*** Opening of The input ***

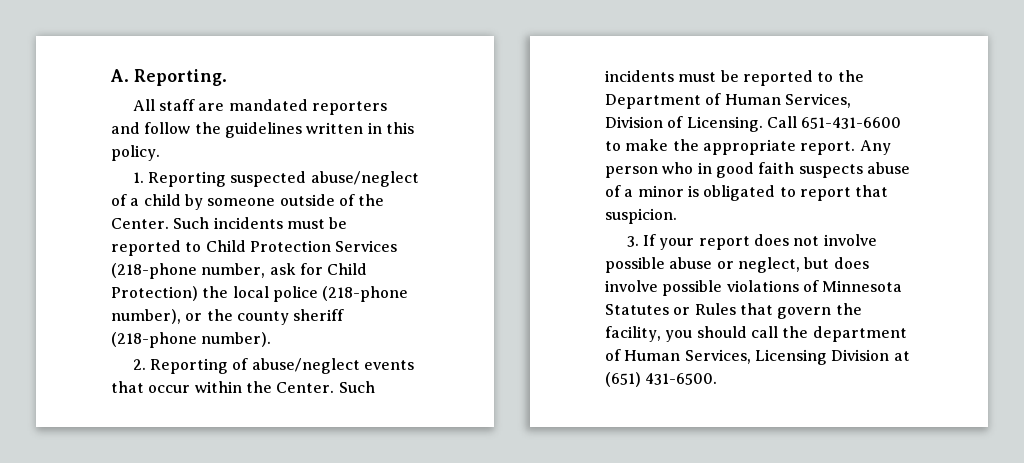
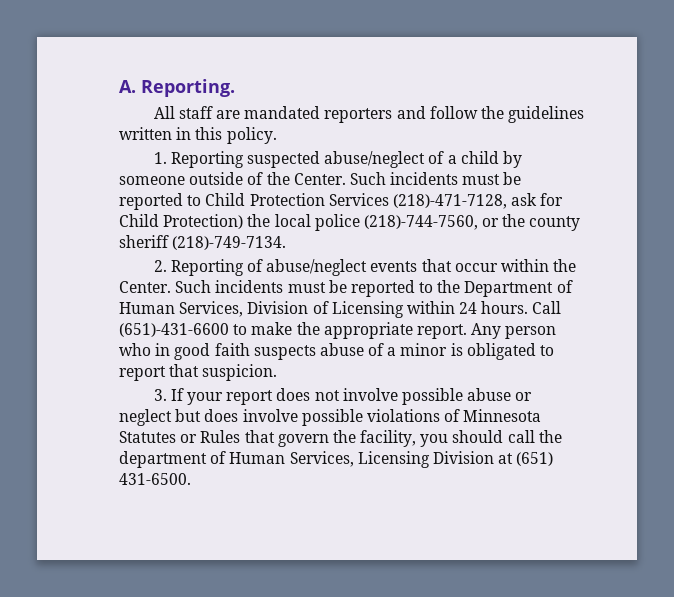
- Such incidents must be reported to Child Protection Services (218-phone number, ask for Child Protection) the local police (218-phone number), or the county sheriff (218-phone number).
+ Such incidents must be reported to Child Protection Services (218)-471-7128, ask for Child Protection) the local police (218)-744-7560, or the county sheriff (218)-749-7134.
- Such incidents must be reported to the Department of Human Services, Division of Licensing. Call 651-431-6600 to make the appropriate report.
+ Such incidents must be reported to the Department of Human Services, Division of Licensing within 24 hours. Call (651)-431-6600 to make the appropriate report.
- 3. If your report does not involve possible abuse or neglect, but does involve possible violations of Minnesota Statutes or Rules that govern the facility, you should call the department of Human Services, Licensing Division at (651) 431-6500.
+ 3. If your report does not involve possible abuse or neglect but does involve possible violations of Minnesota Statutes or Rules that govern the facility, you should call the department of Human Services, Licensing Division at (651) 431-6500.

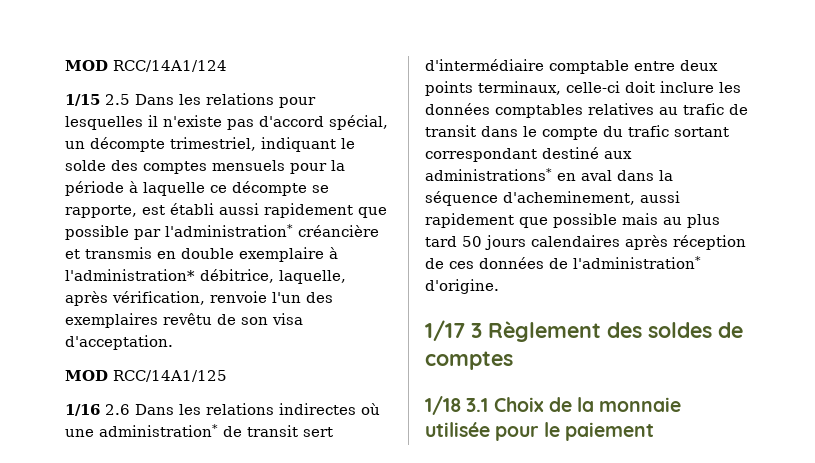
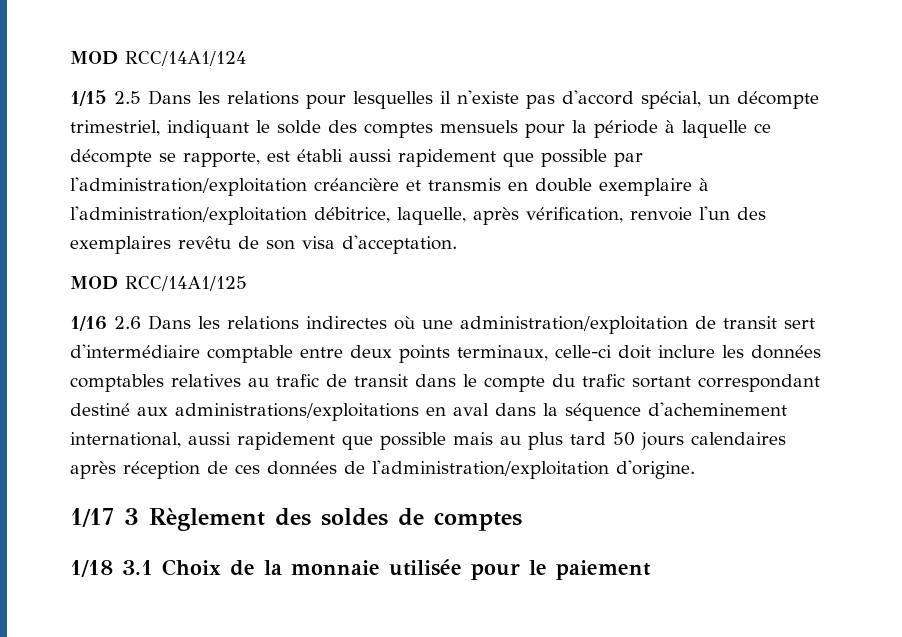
- 1/15 2.5 Dans les relations pour lesquelles il n'existe pas d'accord spécial, un décompte trimestriel, indiquant le solde des comptes mensuels pour la période à laquelle ce décompte se rapporte, est établi aussi rapidement que possible par l'administration* créancière et transmis en double exemplaire à l'administration* débitrice, laquelle, après vérification, renvoie l'un des exemplaires revêtu de son visa d'acceptation.
+ 1/15 2.5 Dans les relations pour lesquelles il n'existe pas d'accord spécial, un décompte trimestriel, indiquant le solde des comptes mensuels pour la période à laquelle ce décompte se rapporte, est établi aussi rapidement que possible par l'administration/exploitation créancière et transmis en double exemplaire à l'administration/exploitation débitrice, laquelle, après vérification, renvoie l'un des exemplaires revêtu de son visa d'acceptation.
- 1/16 2.6 Dans les relations indirectes où une administration* de transit sert d'intermédiaire comptable entre deux points terminaux, celle-ci doit inclure les données comptables relatives au trafic de transit dans le compte du trafic sortant correspondant destiné aux administrations* en aval dans la séquence d'acheminement, aussi rapidement que possible mais au plus tard 50 jours calendaires après réception de ces données de l'administration* d'origine.
+ 1/16 2.6 Dans les relations indirectes où une administration/exploitation de transit sert d'intermédiaire comptable entre deux points terminaux, celle-ci doit inclure les données comptables relatives au trafic de transit dans le compte du trafic sortant correspondant destiné aux administrations/exploitations en aval dans la séquence d'acheminement international, aussi rapidement que possible mais au plus tard 50 jours calendaires après réception de ces données de l'administration/exploitation d'origine.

*** Close of The input ***

# Work order
Which lines of the records above hold the word "neglect"? Copy each one out.

# Answer to the exercise
- 3. If your report does not involve possible abuse or neglect, but does involve possible violations of Minnesota Statutes or Rules that govern the facility, you should call the department of Human Services, Licensing Division at (651) 431-6500.
+ 3. If your report does not involve possible abuse or neglect but does involve possible violations of Minnesota Statutes or Rules that govern the facility, you should call the department of Human Services, Licensing Division at (651) 431-6500.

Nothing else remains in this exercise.